Choice of prior distribution for Bayesian IVIM model fitting has previously been shown to have a substantial effect on parameter estimates from the full IVIM model [21]. Due to the exclusion of D* in the sIVIM model, the model is considerably less flexible and therefore is likely less susceptible to noise. Choice of prior distribution should thus be less influential when using the sIVIM model unless highly informative priors are employed. Uniform priors were chosen in this study due to their simplicity and lack of subjectivity. Still, more informative priors may provide more robust parameter estimation if the assumptions incorporated in the priors are suitable. Data-driven informative priors have been proposed for the full IVIM model with promising results [22, 29], but rigorous validation needs to be done to avoid errors due to inappropriate assumptions [30].

Combined use of D and f improved the ability to differentiate between NET metastases and healthy liver tissue compared with the use of D or f alone, suggesting that complementary biologically relevant information is provided by the two parameters. This is in line with previous findings regarding tumor tissue characterization and therapy-response assessment [8, 13], although contradicting results have been reported for prostate cancer [16]. The distribution of D and f was substantially altered by the treatments, suggesting a therapeutic effect on at least a subset of the studied tumors. However, due to the involvement of two different treatments in this relatively small patient group and a possible range of responses, no conclusions regarding treatment-specific response assessment using IVIM parameters can be drawn.

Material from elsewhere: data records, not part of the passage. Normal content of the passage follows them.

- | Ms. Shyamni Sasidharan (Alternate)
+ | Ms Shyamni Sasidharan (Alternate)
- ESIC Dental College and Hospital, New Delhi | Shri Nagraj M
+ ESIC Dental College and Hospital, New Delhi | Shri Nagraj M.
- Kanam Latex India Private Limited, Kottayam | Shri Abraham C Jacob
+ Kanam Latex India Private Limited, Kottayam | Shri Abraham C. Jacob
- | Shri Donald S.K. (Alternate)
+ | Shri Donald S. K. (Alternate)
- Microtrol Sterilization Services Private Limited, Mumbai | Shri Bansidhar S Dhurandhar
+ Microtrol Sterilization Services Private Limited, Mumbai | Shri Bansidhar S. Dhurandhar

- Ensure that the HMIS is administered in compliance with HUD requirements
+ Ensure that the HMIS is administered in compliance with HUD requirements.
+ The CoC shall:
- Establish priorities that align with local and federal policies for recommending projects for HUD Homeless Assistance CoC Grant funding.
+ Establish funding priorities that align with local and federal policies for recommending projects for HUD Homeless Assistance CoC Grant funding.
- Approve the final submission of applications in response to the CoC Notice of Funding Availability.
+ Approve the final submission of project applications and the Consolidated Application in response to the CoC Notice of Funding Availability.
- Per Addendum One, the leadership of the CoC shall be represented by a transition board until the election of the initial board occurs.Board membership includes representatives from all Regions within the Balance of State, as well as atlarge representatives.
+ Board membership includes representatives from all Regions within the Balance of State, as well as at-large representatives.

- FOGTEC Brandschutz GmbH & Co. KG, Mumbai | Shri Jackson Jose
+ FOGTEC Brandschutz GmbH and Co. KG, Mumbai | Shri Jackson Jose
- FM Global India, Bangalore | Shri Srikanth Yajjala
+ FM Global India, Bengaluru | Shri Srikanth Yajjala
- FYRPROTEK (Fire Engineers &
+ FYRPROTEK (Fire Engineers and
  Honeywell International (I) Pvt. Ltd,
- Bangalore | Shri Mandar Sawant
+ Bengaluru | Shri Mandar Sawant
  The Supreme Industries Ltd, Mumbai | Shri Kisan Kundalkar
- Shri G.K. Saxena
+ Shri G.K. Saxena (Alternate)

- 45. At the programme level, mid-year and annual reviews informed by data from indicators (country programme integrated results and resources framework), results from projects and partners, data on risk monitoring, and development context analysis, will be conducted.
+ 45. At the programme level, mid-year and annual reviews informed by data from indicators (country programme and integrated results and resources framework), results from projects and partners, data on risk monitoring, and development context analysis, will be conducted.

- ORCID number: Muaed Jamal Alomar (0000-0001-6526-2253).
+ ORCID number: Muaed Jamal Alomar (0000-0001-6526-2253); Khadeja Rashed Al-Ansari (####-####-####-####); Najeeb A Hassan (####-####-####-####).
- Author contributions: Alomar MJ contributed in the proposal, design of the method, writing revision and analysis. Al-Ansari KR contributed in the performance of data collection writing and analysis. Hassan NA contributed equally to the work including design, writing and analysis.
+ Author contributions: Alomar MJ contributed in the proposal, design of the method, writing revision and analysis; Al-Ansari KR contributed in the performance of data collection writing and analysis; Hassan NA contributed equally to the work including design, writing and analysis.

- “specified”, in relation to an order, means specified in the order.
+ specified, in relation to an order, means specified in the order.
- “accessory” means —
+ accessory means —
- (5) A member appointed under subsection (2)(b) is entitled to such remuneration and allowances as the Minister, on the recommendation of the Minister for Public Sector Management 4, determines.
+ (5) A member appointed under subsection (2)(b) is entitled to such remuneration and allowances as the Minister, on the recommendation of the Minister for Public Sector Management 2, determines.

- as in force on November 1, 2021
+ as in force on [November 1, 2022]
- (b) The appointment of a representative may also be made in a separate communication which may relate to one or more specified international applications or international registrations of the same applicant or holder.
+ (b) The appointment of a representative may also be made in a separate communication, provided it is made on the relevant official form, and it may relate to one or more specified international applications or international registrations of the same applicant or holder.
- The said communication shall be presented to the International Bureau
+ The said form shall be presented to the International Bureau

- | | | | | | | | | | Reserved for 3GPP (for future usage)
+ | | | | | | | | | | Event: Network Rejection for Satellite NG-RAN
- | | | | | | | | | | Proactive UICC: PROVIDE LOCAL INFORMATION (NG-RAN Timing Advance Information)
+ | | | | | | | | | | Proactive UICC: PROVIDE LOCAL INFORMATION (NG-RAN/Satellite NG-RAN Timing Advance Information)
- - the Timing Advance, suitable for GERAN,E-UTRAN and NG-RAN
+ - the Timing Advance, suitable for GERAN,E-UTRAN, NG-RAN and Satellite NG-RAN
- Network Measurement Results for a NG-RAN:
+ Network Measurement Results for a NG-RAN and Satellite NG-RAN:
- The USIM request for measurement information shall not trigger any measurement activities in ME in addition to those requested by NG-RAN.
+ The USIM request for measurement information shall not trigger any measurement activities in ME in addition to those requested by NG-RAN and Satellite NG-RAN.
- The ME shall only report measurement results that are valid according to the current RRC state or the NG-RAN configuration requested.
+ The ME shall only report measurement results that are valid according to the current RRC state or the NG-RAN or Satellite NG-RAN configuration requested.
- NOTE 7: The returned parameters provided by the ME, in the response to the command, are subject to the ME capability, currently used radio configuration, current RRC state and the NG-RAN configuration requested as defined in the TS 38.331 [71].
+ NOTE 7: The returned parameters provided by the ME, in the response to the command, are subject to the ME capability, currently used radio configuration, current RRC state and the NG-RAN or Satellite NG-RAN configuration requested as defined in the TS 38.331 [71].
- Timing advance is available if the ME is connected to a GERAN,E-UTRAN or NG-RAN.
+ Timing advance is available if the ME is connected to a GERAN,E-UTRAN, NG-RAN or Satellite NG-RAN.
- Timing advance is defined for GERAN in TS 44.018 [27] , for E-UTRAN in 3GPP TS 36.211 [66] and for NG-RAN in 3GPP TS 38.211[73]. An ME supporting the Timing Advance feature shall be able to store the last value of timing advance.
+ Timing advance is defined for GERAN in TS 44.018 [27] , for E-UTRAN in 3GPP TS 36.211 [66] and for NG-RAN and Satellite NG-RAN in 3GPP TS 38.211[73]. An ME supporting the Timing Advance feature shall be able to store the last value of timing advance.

Only one set of b values was considered in this study. Consensus regarding b values for estimating IVIM D and f has not yet been established and thus varies between studies [12, 13], although some work has been done regarding optimization of three-b-value protocols [27, 28]. However, as long as the chosen model is valid for the particular b values, choice of b values should only have minor effects on the observed estimation trends. In our study, the signal contribution from the perfusion compartment is assumed to be of negligible size at b = 120 s/mm2. The validity of this assumption depends on a sufficiently large value of D* for the particular tissue type. While both liver and spleen are associated with large values of D* [11], thereby validating the chosen b-value threshold, IVIM studies of NET liver metastases are lacking. However, the separate analysis, which excluded b = 120 s/mm2, indicated only a very small bias for D. The effects of a b-value threshold that is potentially too low should thus be negligible for the chosen b-value scheme. Nevertheless, further studies regarding optimal sets of b values should be conducted for increased comparability between studies. To adhere to the in vivo data in which the contribution from the perfusion compartment was negligible at b ≥ 120 s/mm2, simulations were performed based on the sIVIM model (Eq. 3) rather than the IVIM model (Eq. 1) with some specific value of D*. This also enabled analysis of the bias related only to the estimation approach and not to the influence of a potential contribution from the perfusion compartment. Another possible limitation of this study is the manual tumor delineation, which may have included some nontumor voxels on tumor borders. Such voxels could potentially bias the classification analysis and decrease the maximum attainable classification performance. However, the number of such voxels is likely small due to the high contrast between tumor and healthy liver in the images used for delineation. The effect on classification results should thus be negligible.

In conclusion, all evaluated estimation approaches showed similar performance, although the Bayesian posterior mean of f was substantially more biased for small true values of f. Taking numerical complexity and computational time into account, the segmented approach is preferable.